Exercise prompt -> Check every line of the data below for the word "linecap". Copy the ones that have it.

Dataset content ->

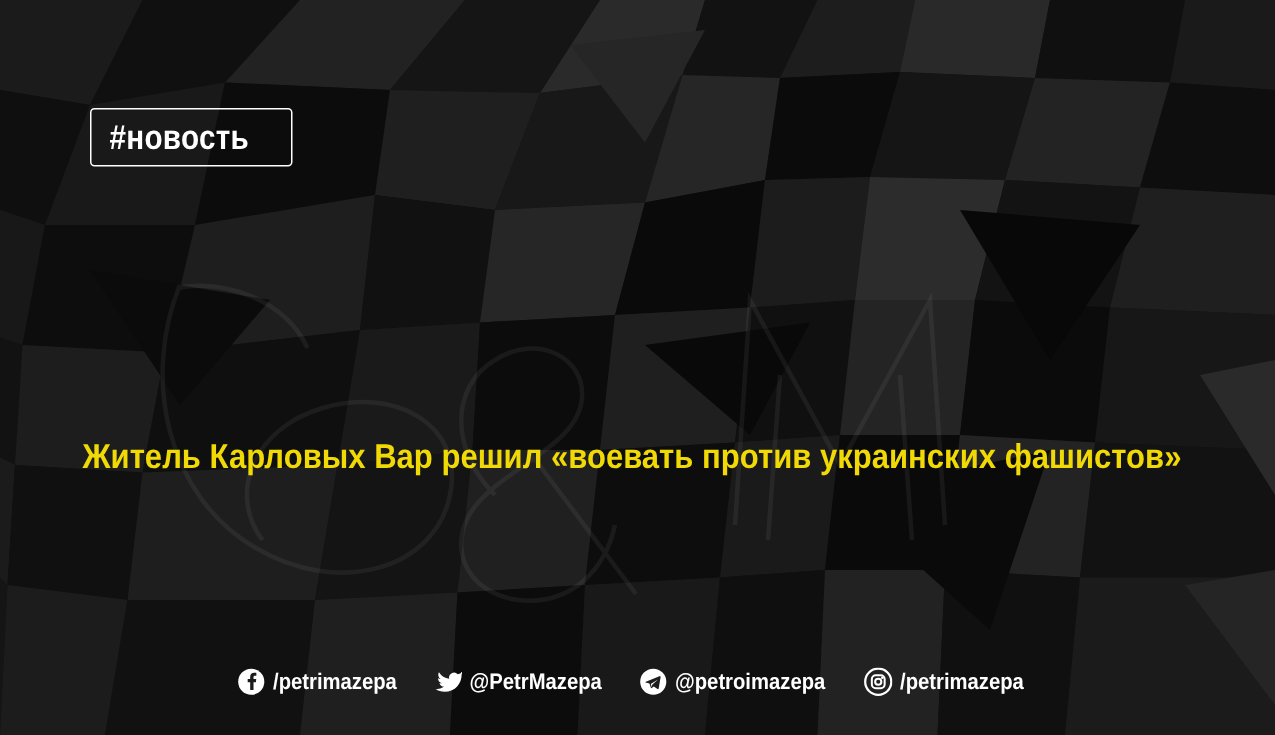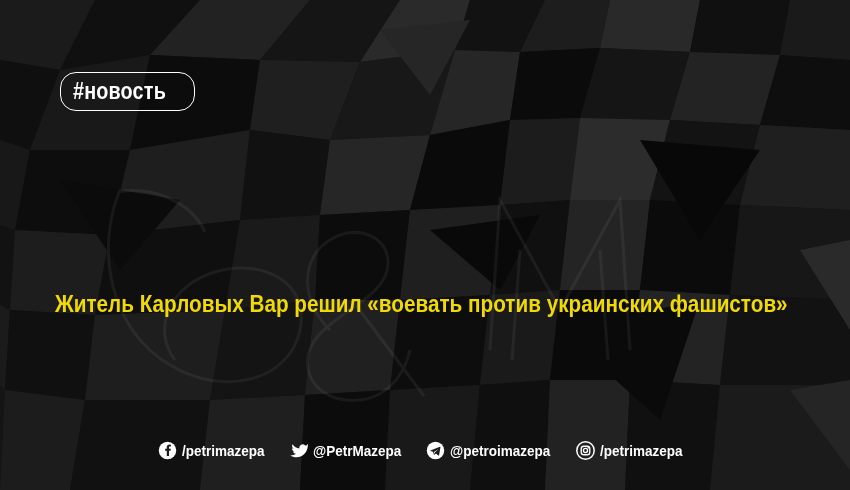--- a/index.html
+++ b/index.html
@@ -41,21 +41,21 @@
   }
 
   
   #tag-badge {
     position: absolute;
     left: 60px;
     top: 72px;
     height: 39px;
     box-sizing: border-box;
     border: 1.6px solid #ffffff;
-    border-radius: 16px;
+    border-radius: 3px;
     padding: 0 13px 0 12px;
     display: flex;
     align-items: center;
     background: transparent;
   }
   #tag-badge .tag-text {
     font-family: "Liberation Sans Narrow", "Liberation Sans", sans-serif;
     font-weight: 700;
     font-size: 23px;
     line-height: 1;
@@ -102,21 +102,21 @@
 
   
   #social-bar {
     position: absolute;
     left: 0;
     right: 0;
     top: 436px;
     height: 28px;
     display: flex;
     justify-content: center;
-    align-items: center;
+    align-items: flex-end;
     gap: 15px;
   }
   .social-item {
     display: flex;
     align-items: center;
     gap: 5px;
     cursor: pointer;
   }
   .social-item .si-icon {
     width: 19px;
--
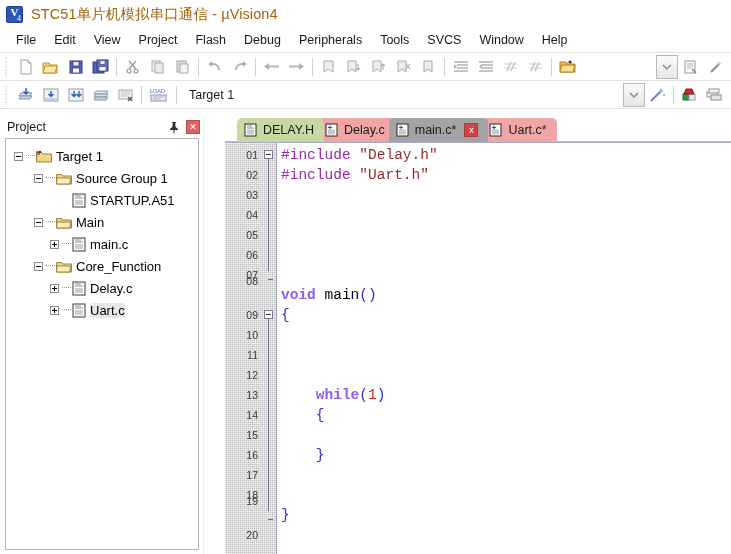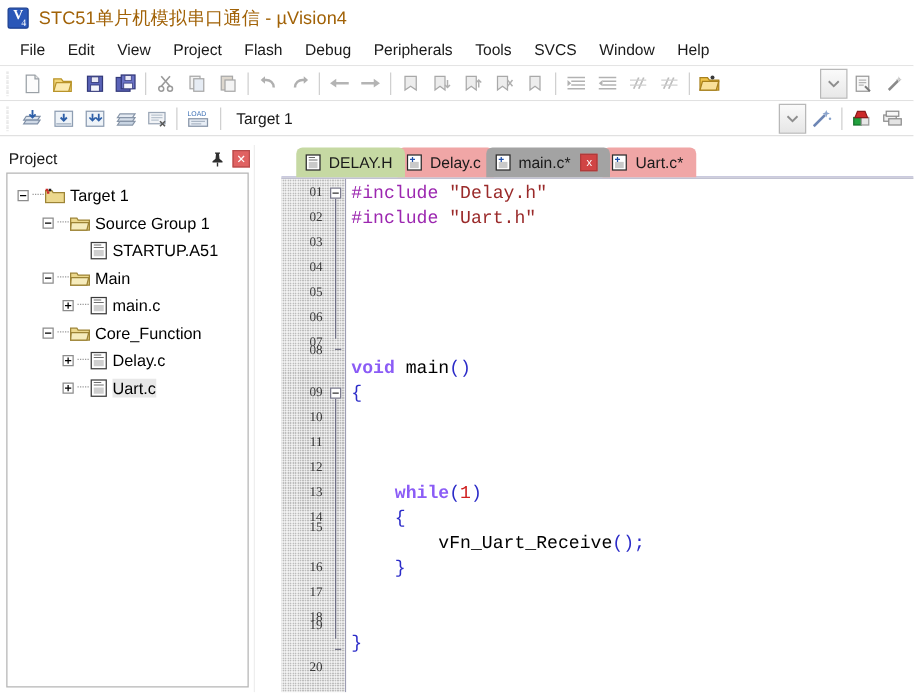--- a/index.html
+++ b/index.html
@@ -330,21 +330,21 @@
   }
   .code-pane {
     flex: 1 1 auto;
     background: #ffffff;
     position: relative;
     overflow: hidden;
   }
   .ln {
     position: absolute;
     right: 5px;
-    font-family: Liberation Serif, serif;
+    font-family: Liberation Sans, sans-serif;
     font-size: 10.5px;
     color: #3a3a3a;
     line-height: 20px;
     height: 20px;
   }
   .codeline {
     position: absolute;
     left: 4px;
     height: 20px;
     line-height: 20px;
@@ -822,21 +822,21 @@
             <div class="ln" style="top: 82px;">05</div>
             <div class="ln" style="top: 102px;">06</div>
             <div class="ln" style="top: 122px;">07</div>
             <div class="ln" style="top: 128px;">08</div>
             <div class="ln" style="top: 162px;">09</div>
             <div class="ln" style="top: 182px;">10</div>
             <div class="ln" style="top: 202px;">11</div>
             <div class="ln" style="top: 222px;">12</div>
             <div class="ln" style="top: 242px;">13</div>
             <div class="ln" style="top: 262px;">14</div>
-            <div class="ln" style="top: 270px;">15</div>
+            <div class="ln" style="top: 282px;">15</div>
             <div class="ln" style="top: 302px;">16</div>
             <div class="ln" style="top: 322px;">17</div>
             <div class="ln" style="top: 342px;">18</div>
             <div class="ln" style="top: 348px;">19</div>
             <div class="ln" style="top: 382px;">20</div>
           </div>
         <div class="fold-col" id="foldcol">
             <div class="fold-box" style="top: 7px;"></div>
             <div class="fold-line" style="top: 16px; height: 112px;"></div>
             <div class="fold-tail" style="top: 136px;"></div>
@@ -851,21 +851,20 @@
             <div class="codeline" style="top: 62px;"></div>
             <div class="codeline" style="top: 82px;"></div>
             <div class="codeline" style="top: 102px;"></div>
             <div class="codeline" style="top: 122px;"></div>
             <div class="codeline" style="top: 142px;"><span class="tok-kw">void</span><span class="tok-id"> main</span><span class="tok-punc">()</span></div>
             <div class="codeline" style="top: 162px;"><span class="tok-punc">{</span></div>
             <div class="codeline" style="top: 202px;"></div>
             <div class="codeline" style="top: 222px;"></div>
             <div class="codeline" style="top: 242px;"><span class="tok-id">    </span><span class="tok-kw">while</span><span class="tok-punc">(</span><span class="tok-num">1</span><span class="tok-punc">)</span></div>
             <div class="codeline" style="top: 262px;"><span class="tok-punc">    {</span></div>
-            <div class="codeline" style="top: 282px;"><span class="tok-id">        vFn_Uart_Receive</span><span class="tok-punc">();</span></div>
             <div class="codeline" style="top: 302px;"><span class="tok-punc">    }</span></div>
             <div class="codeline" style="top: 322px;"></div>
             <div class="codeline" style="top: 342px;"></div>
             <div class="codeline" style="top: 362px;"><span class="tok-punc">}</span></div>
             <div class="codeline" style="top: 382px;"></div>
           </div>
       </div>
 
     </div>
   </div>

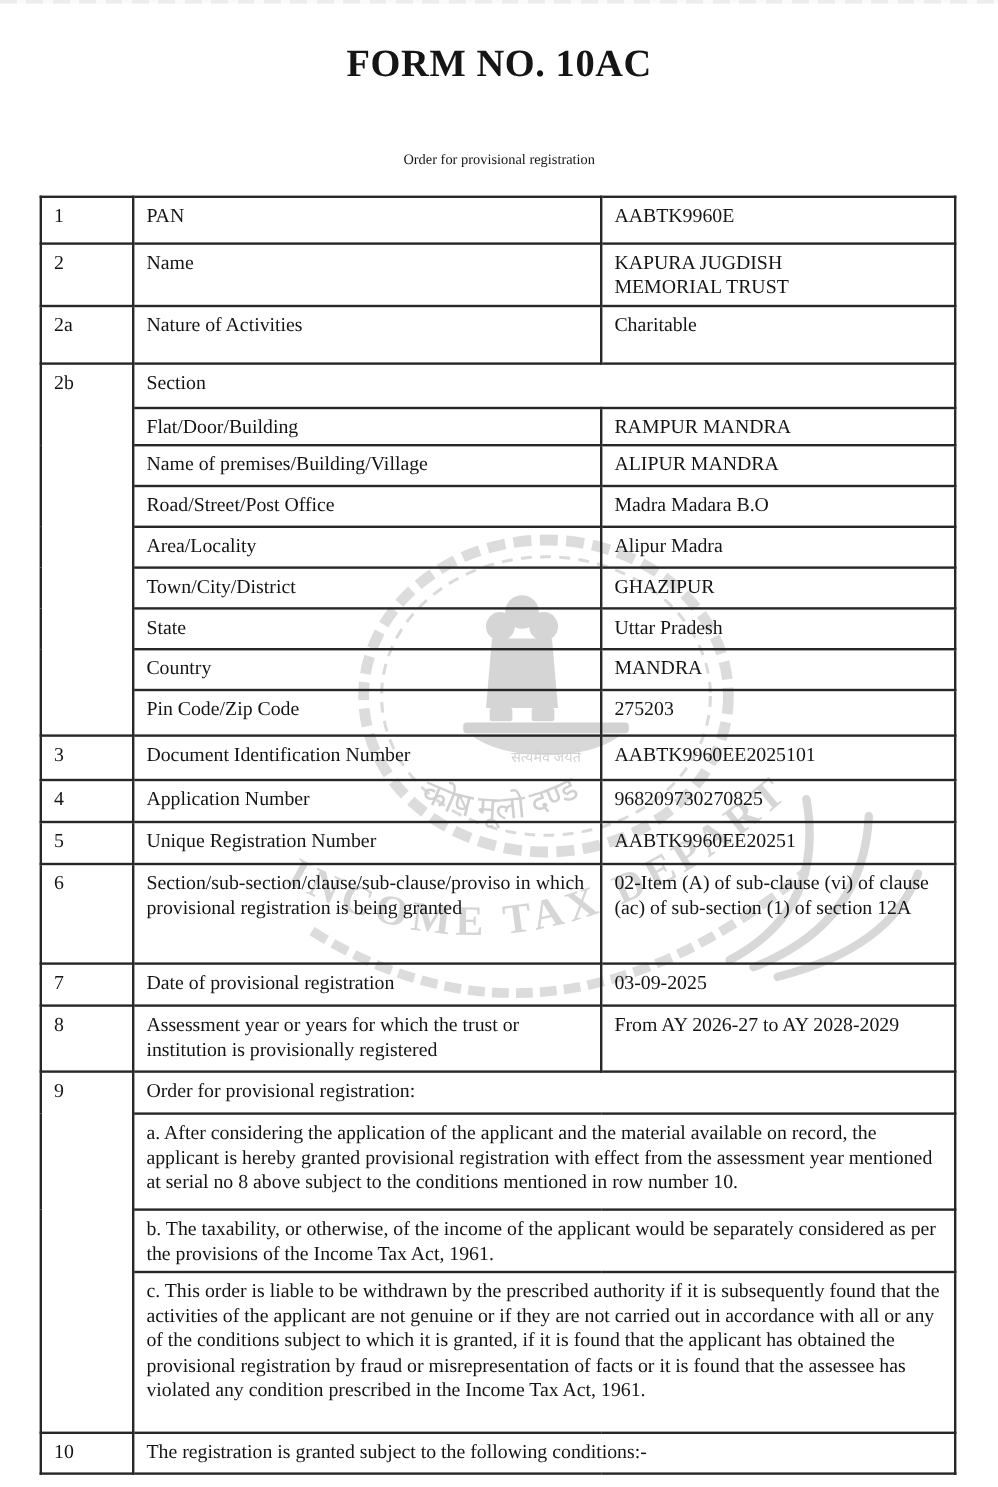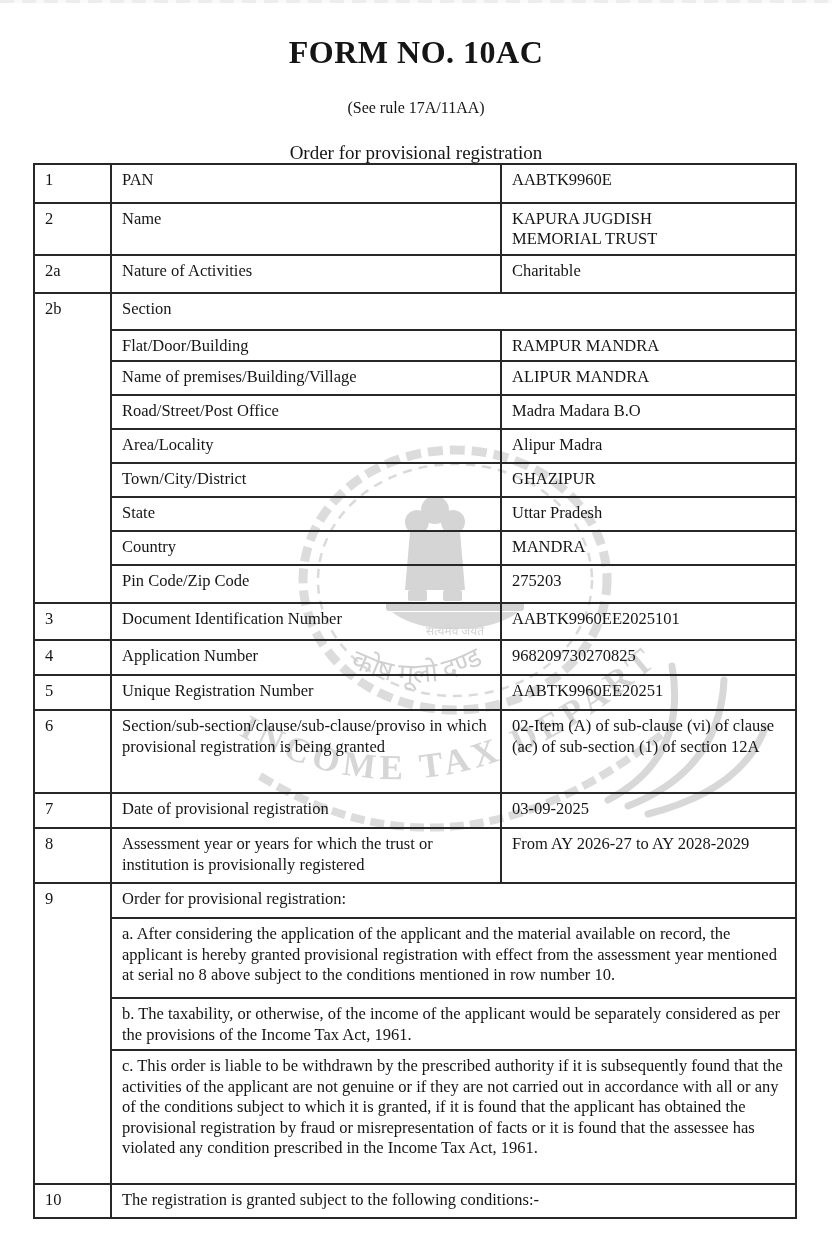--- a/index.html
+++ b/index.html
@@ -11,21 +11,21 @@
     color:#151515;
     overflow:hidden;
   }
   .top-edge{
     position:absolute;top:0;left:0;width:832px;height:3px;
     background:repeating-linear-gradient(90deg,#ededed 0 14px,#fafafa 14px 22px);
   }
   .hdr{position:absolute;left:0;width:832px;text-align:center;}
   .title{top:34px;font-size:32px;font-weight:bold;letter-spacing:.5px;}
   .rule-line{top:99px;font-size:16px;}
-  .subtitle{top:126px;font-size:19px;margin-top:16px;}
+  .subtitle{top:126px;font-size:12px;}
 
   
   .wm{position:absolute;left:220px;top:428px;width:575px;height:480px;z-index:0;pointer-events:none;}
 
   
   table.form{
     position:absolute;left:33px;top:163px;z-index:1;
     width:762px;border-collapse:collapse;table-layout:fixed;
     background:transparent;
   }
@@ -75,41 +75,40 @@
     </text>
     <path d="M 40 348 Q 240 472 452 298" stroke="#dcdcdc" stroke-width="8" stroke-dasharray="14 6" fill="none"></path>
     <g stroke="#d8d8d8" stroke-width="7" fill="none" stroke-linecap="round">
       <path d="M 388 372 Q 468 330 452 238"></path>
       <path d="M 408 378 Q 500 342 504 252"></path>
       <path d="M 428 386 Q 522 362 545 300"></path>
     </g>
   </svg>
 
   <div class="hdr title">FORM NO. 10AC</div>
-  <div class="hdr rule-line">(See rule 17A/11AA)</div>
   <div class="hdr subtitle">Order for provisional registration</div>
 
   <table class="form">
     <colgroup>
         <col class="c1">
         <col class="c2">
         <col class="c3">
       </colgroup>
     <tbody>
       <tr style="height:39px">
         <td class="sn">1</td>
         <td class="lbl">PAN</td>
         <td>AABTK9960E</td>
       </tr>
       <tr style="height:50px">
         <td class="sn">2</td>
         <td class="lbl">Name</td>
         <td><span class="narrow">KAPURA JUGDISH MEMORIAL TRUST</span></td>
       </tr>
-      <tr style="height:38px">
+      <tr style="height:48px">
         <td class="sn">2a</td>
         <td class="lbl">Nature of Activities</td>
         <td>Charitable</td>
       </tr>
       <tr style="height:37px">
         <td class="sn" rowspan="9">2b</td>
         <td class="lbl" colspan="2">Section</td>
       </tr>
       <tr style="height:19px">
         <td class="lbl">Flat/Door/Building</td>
---
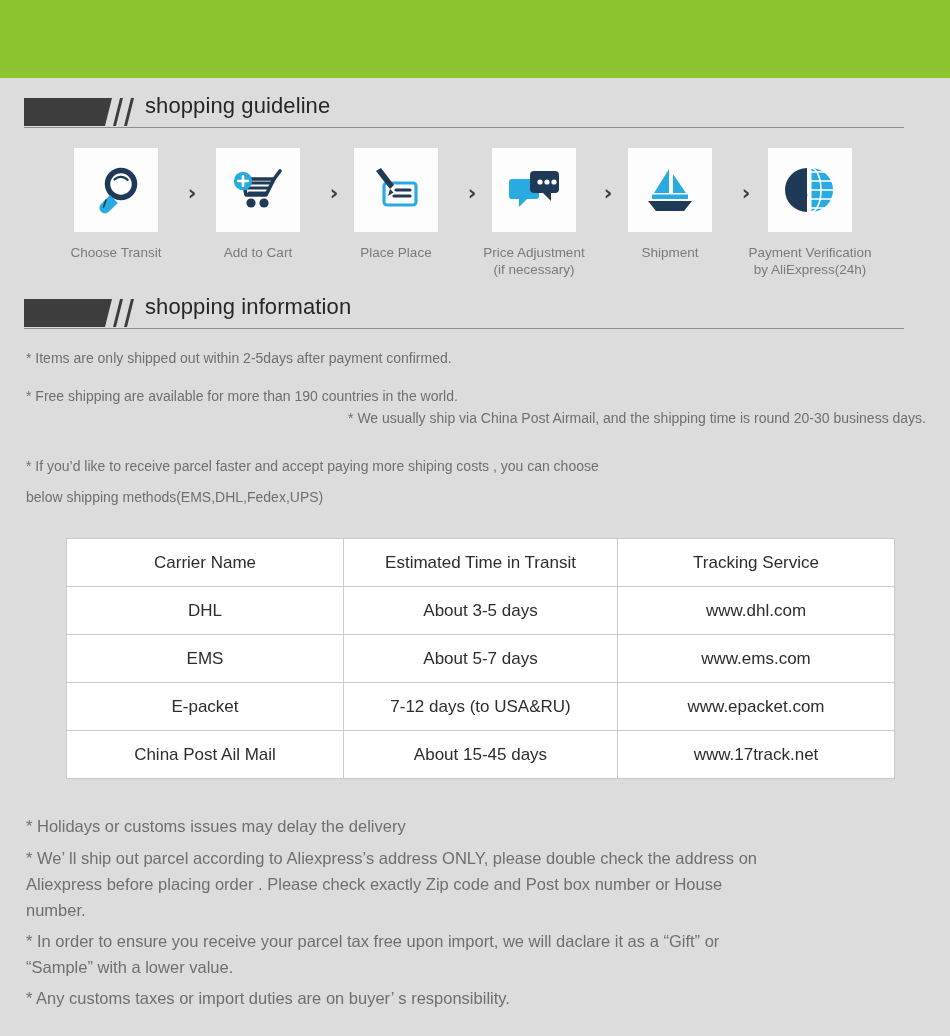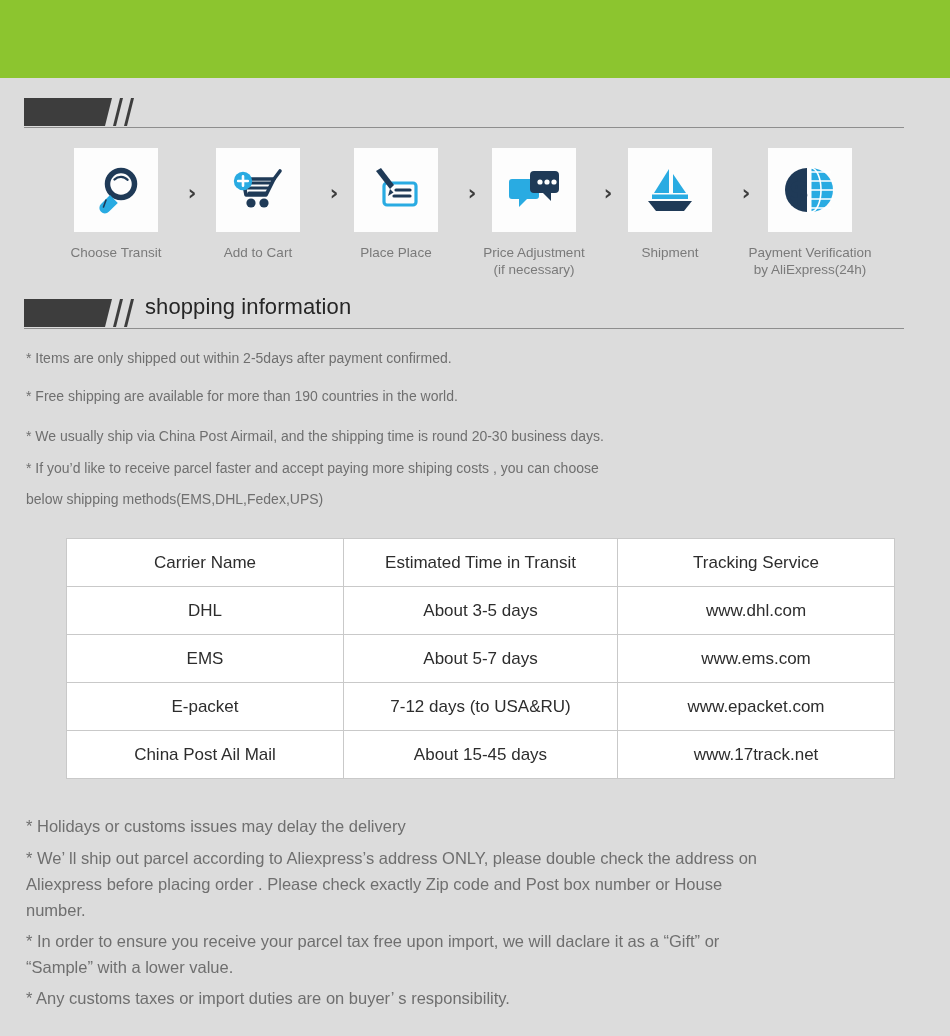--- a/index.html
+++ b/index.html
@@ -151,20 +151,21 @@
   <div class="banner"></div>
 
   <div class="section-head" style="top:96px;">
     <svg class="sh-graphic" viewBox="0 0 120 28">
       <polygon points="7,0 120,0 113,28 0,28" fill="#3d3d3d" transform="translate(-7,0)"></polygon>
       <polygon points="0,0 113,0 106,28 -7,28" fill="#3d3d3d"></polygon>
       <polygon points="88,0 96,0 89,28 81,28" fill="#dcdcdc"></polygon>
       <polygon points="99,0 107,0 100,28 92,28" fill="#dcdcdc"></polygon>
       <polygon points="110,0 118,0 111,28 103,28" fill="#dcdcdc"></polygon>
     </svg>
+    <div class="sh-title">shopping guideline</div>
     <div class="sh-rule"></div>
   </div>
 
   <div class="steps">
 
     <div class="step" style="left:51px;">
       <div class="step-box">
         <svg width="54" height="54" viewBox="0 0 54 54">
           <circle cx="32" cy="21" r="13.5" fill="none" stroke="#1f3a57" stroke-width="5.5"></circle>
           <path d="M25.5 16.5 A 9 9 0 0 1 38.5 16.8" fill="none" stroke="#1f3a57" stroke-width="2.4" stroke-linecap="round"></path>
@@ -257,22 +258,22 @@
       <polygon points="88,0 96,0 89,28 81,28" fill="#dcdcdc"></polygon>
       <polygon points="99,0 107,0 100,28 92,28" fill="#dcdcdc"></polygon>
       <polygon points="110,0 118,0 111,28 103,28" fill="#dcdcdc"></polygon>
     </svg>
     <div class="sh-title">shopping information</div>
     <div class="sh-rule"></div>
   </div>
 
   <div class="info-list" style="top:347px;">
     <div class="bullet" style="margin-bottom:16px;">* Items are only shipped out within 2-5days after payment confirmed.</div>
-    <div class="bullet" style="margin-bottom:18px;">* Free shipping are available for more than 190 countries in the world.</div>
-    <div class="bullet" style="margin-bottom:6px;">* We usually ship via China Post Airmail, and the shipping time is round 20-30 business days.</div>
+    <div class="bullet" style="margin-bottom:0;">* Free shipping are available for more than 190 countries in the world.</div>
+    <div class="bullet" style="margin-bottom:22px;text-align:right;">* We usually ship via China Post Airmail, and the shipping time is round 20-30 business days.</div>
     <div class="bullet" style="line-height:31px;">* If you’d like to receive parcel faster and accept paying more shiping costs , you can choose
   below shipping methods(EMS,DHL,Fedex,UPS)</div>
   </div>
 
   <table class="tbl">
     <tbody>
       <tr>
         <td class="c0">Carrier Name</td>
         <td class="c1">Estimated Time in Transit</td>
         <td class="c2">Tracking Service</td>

Your response ->
     <g stroke="#d8d8d8" stroke-width="7" fill="none" stroke-linecap="round">
           <path d="M25.5 16.5 A 9 9 0 0 1 38.5 16.8" fill="none" stroke="#1f3a57" stroke-width="2.4" stroke-linecap="round"></path>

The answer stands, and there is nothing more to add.